When I spread purulent material over the normal peritoneum in the course of separating extensive adhesions, I noticed that it did not excite peritonitis. On the contrary, the peritoneum in the vicinity had called out a protective leucocytosis, an extremely significant fact. It seemed best not even to remove purulent material that had become spread in the vicinity. This avoided shock.

Recently I happened to step into an operating-room where a man of good surgical reputation had an appendix case with abscess. He needlessly made an incision long enough to allow him to pack off the area with gauze in order to prevent pus from getting upon the peritoneum. He then separated a heavy mass of dark, thickened omentum covered with lymph exudate in spots. He spoke of it as looking gangrenous and excised it– an extremely bad fault in technique, because it was loaded with protective materials.

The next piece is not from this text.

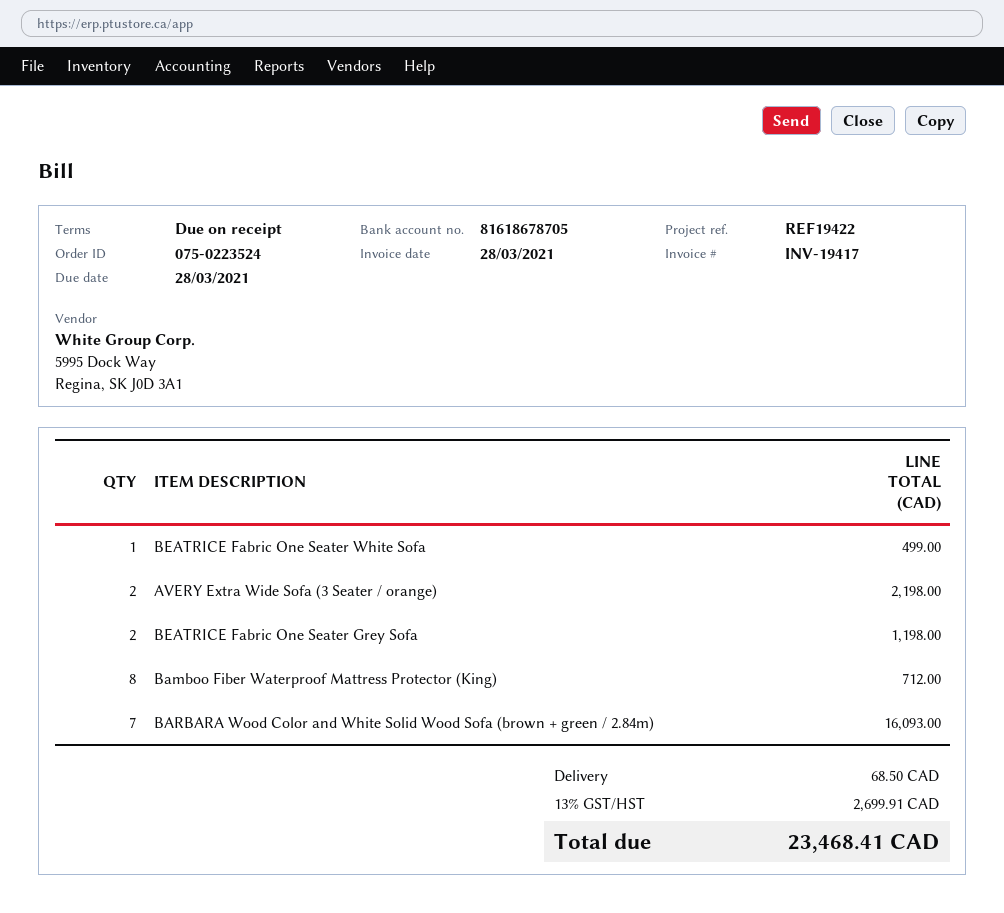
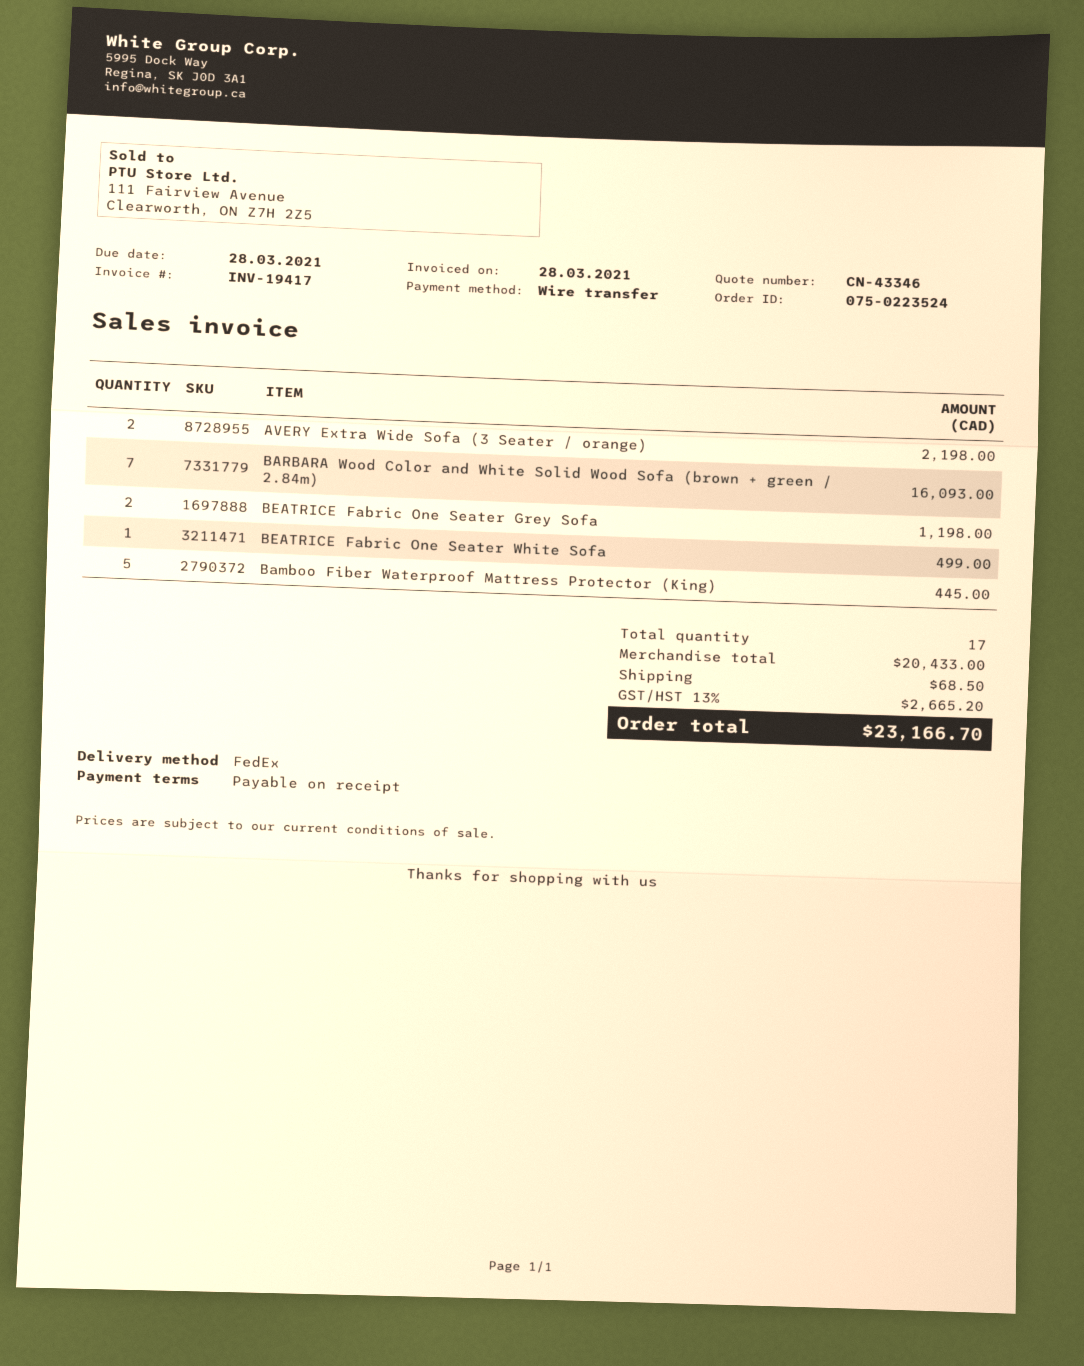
Bamboo Fiber Waterproof Mattress Protector (King): 8 for 712.00 -> 5 for 445.00
tax: 13% = 2699.91 -> 13% = 2665.20
total: 23468.41 -> 23166.70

The time expended upon removing it meant extra shock for the patient, and a long, raw surface at the line of incision in the mesentery was extremely inviting for post-operative bowel adhesion; a very risky thing. After evacuating the abscess and removing a perforated appendix he inverted the stump of the appendix. This was a dangerous as well as unnecessary procedure, because sutures in the caecum would be almost certain to tear out if it subsequently ballooned; and secondary abscess or worse would then result. He next cleansed the abscess cavity thoroughly– more time and force expended upon unnecessary technique.

Then the whole area was sponged with an antiseptic solution which, coming in contact with the exposed peritoneum, would be practically certain to cause peritoneal adhesions. The peritoneal margins were then closed with chromic catgut which would remain for a long time and cause more adhesions. He should have used fine plain catgut. A small drain was properly inserted and this, to my mind, was the only right step in the entire process. He did not suture all muscle planes separately, and the patient would be almost certain to develop a hernia later.

Robert T. Morris
Robert T. Morris, A. M., M. D., was a Professor in Surgery at the New York Post-Graduate Medical School (around 1912).
The renowned New York doctor, Robert T. Morris (1857-1945), who struggled with a reactionary profession to pioneer sterility, small incisions, and better wound-healing in surgery. Blessed with abundant energy, sagacity, and long life, he also achieved distinction as a naturalist, horticulturist, and explorer, celebrating nature with brilliant prose and poetry. For those days, Morris was a rare visionary, grounded in science and courageously fighting on the side of suffering humanity, though few remember him today.